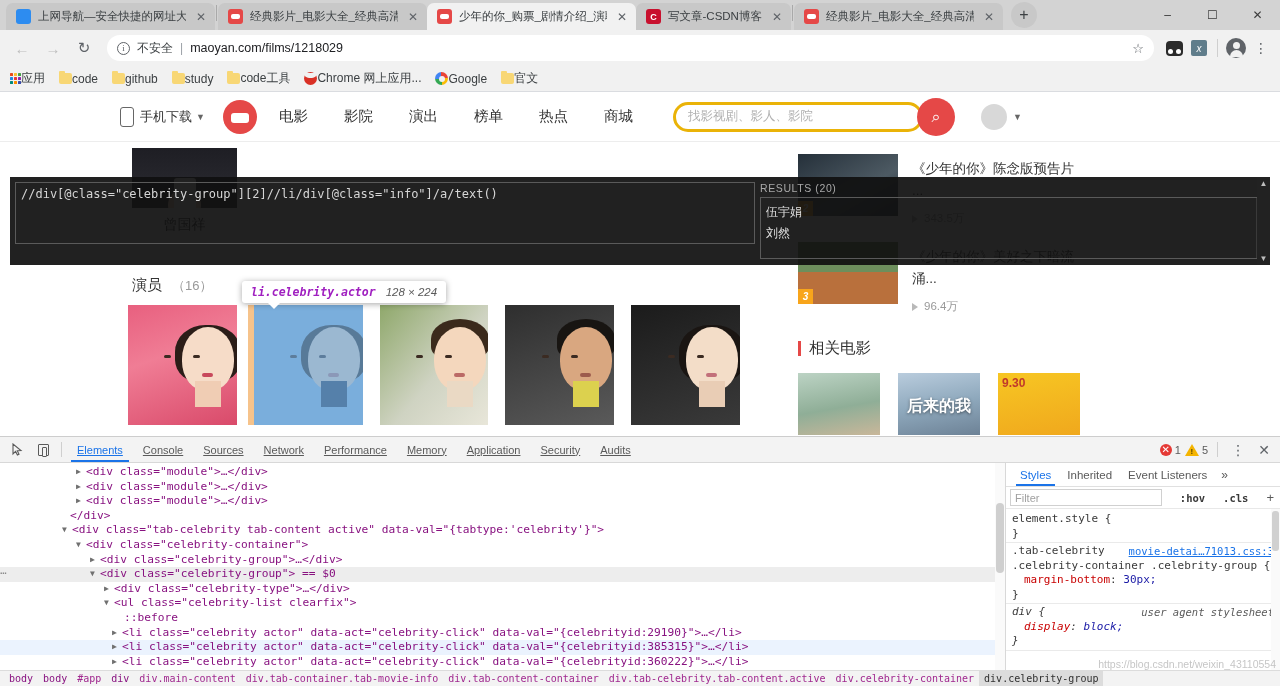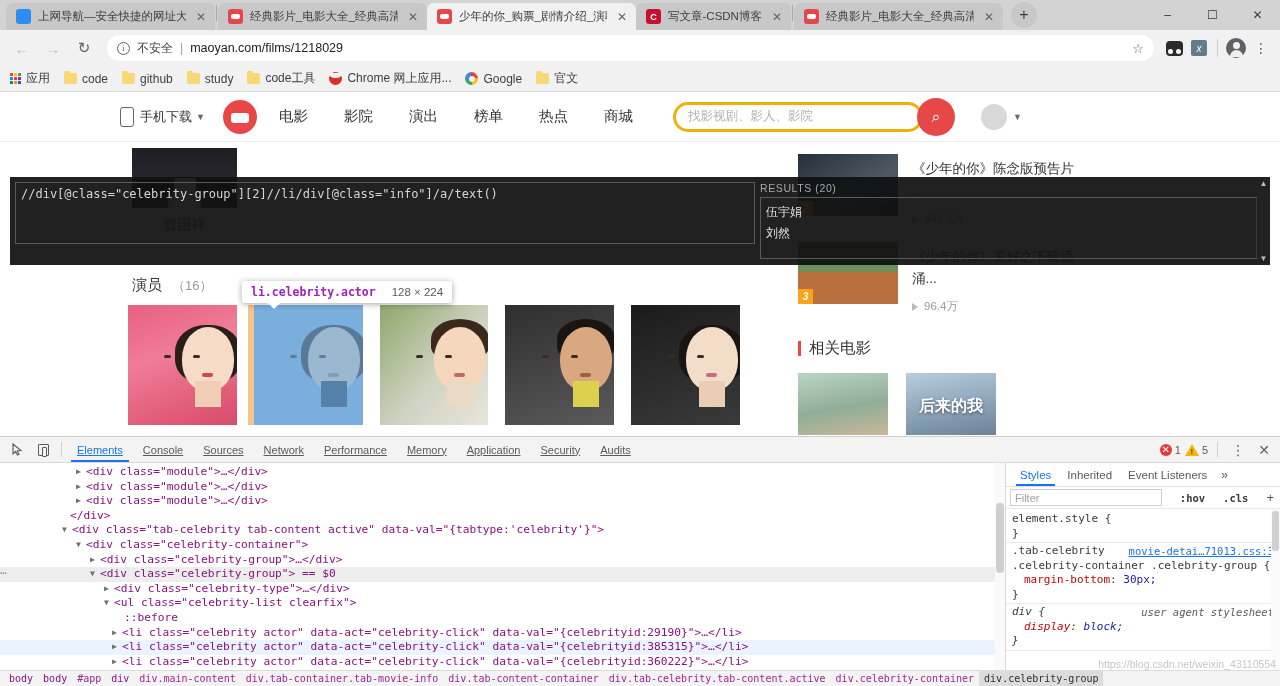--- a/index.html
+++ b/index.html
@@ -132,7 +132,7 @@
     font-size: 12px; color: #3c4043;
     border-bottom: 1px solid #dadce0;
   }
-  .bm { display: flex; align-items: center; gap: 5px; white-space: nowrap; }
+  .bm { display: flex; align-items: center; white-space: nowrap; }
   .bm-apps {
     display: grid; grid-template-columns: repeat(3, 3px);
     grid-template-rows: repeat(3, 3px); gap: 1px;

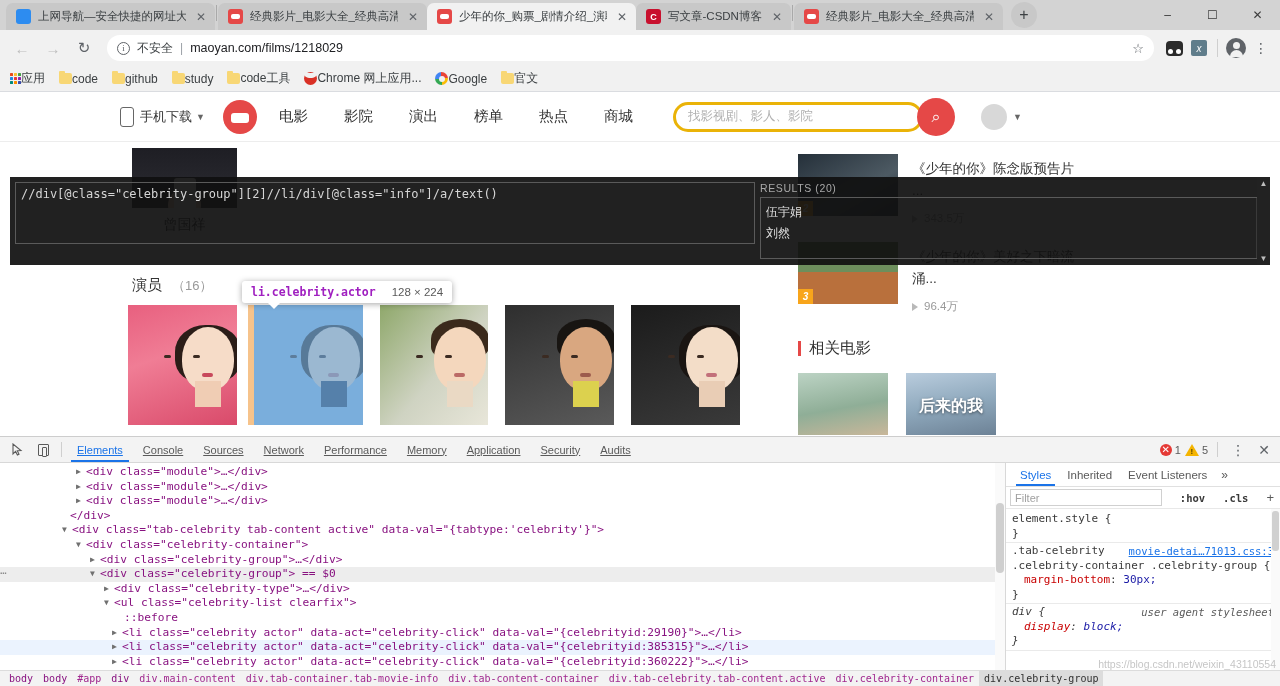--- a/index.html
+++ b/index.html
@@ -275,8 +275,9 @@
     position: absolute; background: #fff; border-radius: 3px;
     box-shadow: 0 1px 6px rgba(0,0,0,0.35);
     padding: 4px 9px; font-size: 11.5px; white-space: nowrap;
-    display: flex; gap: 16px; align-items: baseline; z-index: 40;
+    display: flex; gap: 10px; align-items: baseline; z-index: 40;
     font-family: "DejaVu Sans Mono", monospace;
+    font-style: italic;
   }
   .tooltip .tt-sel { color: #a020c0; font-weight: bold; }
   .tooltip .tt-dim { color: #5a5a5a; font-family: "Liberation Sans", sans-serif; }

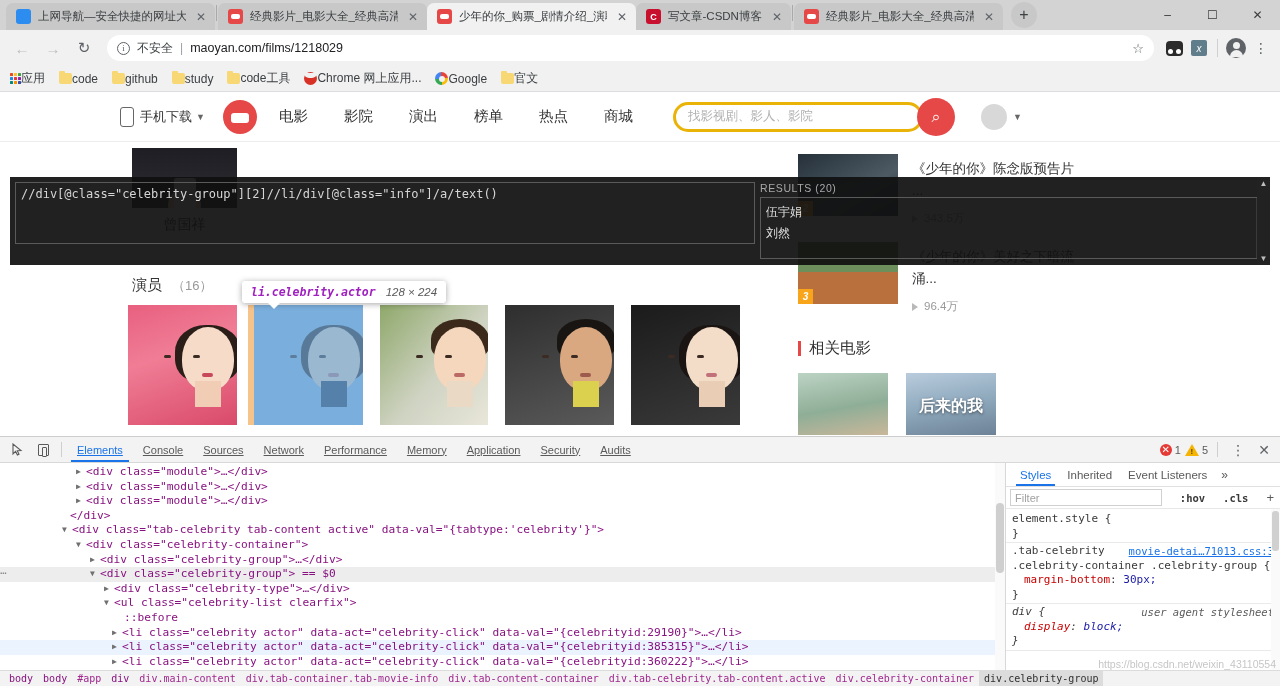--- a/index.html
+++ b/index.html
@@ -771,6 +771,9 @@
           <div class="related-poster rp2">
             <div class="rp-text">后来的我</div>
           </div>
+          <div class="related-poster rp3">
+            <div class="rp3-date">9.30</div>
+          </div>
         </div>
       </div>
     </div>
________________
▶ **Task instructions**: Everything in the data above, apart from the pictures, should be retyped exactly.

▶ **Problem solution**:
--- a/index.html
+++ b/index.html
@@ -132,7 +132,7 @@
     font-size: 12px; color: #3c4043;
     border-bottom: 1px solid #dadce0;
   }
-  .bm { display: flex; align-items: center; gap: 5px; white-space: nowrap; }
+  .bm { display: flex; align-items: center; white-space: nowrap; }
   .bm-apps {
     display: grid; grid-template-columns: repeat(3, 3px);
     grid-template-rows: repeat(3, 3px); gap: 1px;

--- a/index.html
+++ b/index.html
@@ -275,8 +275,9 @@
     position: absolute; background: #fff; border-radius: 3px;
     box-shadow: 0 1px 6px rgba(0,0,0,0.35);
     padding: 4px 9px; font-size: 11.5px; white-space: nowrap;
-    display: flex; gap: 16px; align-items: baseline; z-index: 40;
+    display: flex; gap: 10px; align-items: baseline; z-index: 40;
     font-family: "DejaVu Sans Mono", monospace;
+    font-style: italic;
   }
   .tooltip .tt-sel { color: #a020c0; font-weight: bold; }
   .tooltip .tt-dim { color: #5a5a5a; font-family: "Liberation Sans", sans-serif; }

--- a/index.html
+++ b/index.html
@@ -771,6 +771,9 @@
           <div class="related-poster rp2">
             <div class="rp-text">后来的我</div>
           </div>
+          <div class="related-poster rp3">
+            <div class="rp3-date">9.30</div>
+          </div>
         </div>
       </div>
     </div>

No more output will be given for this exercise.